Dans les deux cas, MHC et Paxpress, chaque journaliste devrait passer au moins trois articles dans sa maison d’édition. Donc au total, au moins 420 articles ont été publiés sur la journée du 4 août, aucun n’a évoqué le cas du genre Rutsiro et  Nyamagabe dont Sawyer parle.

Pour conclure, Ida Sawyer exhorte les bailleurs et partenaires du Rwanda, « d’adopter une position plus ferme face aux nombreuses mesures du gouvernement pour réprimer la liberté d’expression et étouffer la dissidence, et devraient annoncer clairement que cela aura des conséquences ».

Quant à elle, « Alors que le pays a réalisé des progrès remarquables sur le plan économique et du développement depuis le génocide qui a dévasté le pays en 1994, cela ne devrait pas se faire au détriment des libertés les plus fondamentales des Rwandais. »

Contre vents et marrais, Gerard Mbanda avait détesté l’apport de ces medias occidentaux et les experts de droits de l’homme,  qui ne peuvent même pas « faire pression sur leurs gouvernements contre des centaines de suspects de génocide vivant dans le confort de leur pays ».

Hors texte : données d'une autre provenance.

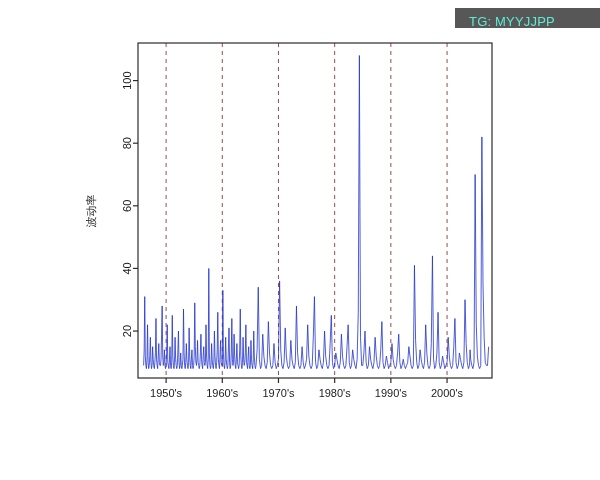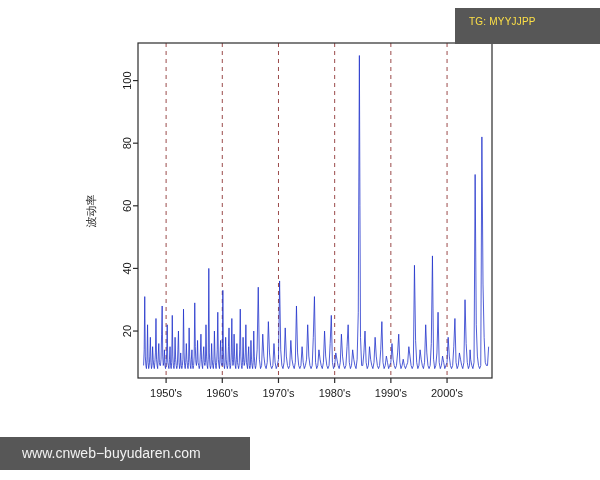"TG: MYYJJPP" #tag-badge { color: #fde047 -> #5eead4; font-size: 10px -> 13px; height: 36px -> 20px }
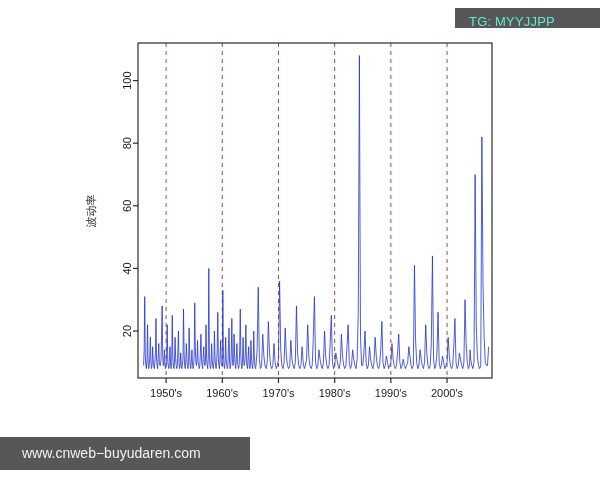"www.cnweb−buyudaren.com" div { html: <div>www.cnweb−buyudaren.com</div> -> none }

Et la caravane continue, « ils n’auront aucune influence sur les résultats des élections rwandaises,  parce que les Rwandais savent ce qu’ils veulent, ce que les autres veulent n’est pas dans leur intérêt. Les critiques et les opposants du Rwanda ne manqueront pas, mais toujours  moins nombreux que les rwandais  qui sont heureux et satisfaits de leur leadership. Pour la forme de démocratie, le peuple rwandais doit être libre de déterminer son destin ».